Baumberg streitet vehement ab, keinen Platz stellen zu können — und sieht sich in diesem Fall mit der Stadt Monheim in einem Boot. Der Verein erwägt nun ernsthaft, einen Anwalt mit der weiteren Wahrnehmung seiner Interessen zu beauftragen. "Das ist für uns eine klassische Wettbewerbsverzerrung", betont Schick, "auf die kleinen Vereine wird hier überhaupt keine Rücksicht genommen. Wir sind vom Verband sehr enttäuscht. Und mit Fairplay hat das Wuppertaler Verhalten auch nicht viel zu tun." Die Sportfreunde treten dennoch an — unter Protest. Anschließend wollen sie dann die Entwicklung der Verbands-Spruchkammer und dem Verbands-Präsidium vortragen.

Trainer Markus Kurth hat derweil die schwierige Aufgabe, seine mitten im Abstiegskampf steckende Mannschaft trotz aller Unruhe wenigstens halbwegs konzentriert vorzubereiten. "Das halte ich für eine Katastrophe. Ich kann diese Entscheidung überhaupt nicht nachvollziehen. Und natürlich macht es das für uns noch schwieriger", erklärt der Coach, "es ist etwas ganz anderes, in Wuppertal gegen Wuppertal zu spielen. Und es ist etwas ganz anderes, auf Naturrasen als auf Kunstrasen zu spielen." Gemeinsam mit dem Team will er versuchen, das Sportliche in den Vordergrund zu rücken: "Jammern bringt uns nicht weiter. Wir haben als Mannschaft keine andere Möglichkeit, als das jetzt so zu akzeptieren."

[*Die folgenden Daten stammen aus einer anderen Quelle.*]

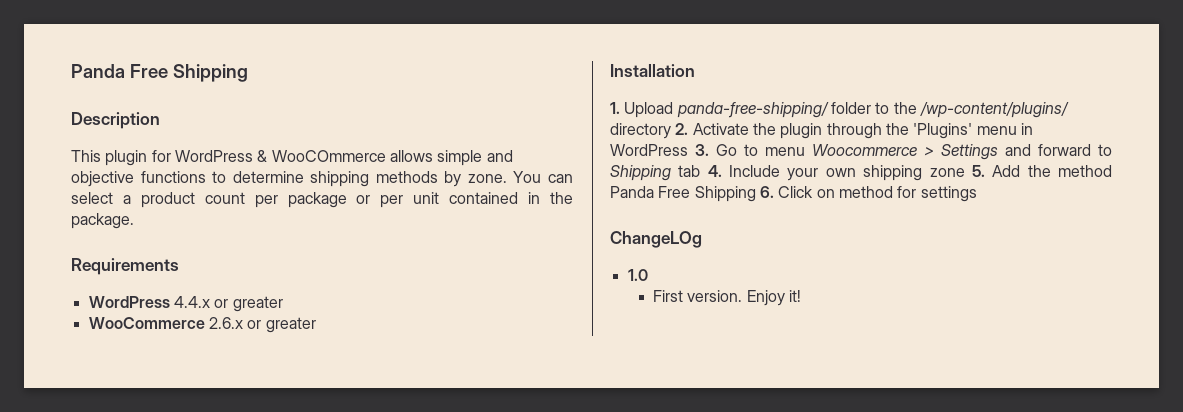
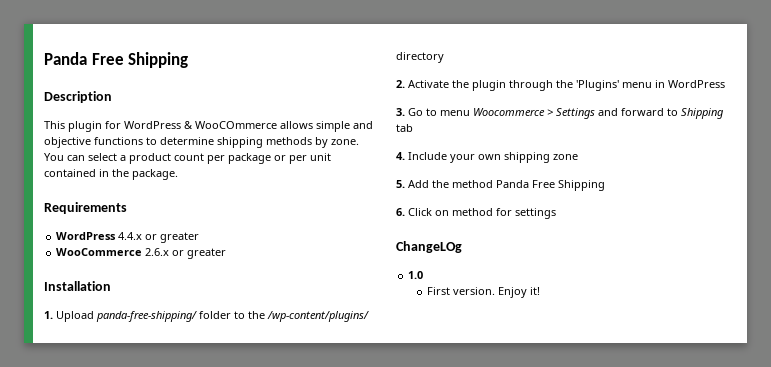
(671, 131) none -> (444, 57) //
(688, 150) none -> (725, 84) //
(701, 171) none -> (413, 128) //
(965, 172) none -> (578, 157) //
(756, 194) none -> (605, 185) //

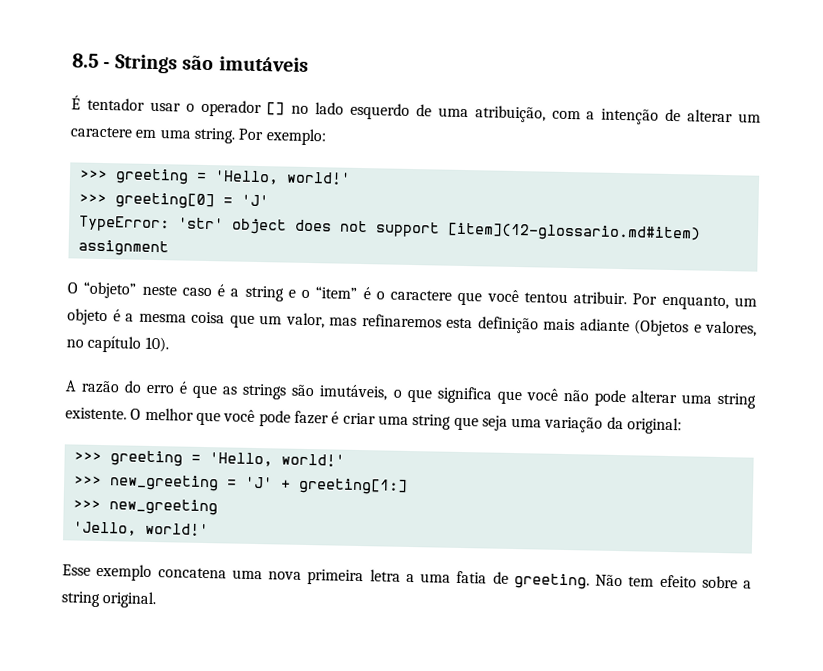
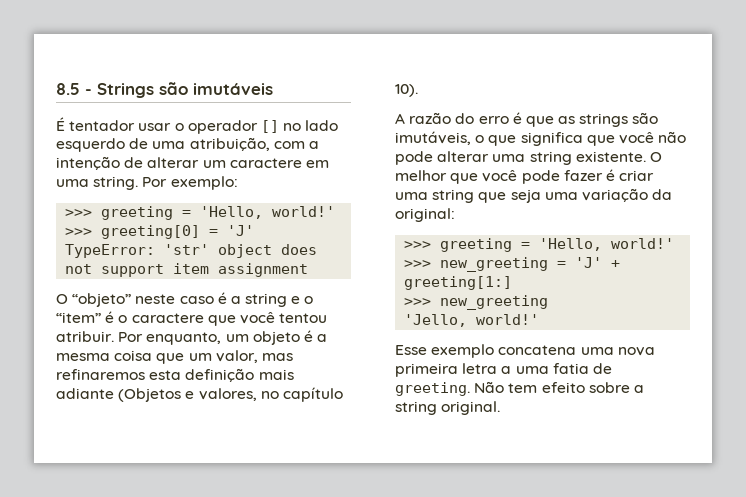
[446,222,701,243] [item](12-glossario.md#item) -> [173,263,210,274] item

Die Lage im Kampf um den Klassenerhalt ist dabei für die Baumberger (18 Punkte) angespannt genug, denn Rang 16 wird am Ende mit einiger Sicherheit den Abstieg bringen. Zur U 23 von Rot-Weiß Essen auf dem wahrscheinlich rettenden Platz 15 fehlen beachtliche acht Zähler. Erschwerend kommt hinzu, dass neben Markus Bryks (Kreuzbandriss) weitere wichtige Kräfte auszufallen drohen. Am stärksten angeschlagen sind Pascal Schmitz und Marcel Löber, während Uwe Brüggemann aus beruflichen Gründen das Training der gesamten Woche verpasst. Unter dem Strich steht Baumberg damit im Kampf um den Klassenerhalt vor einer echten Herkules-Aufgabe.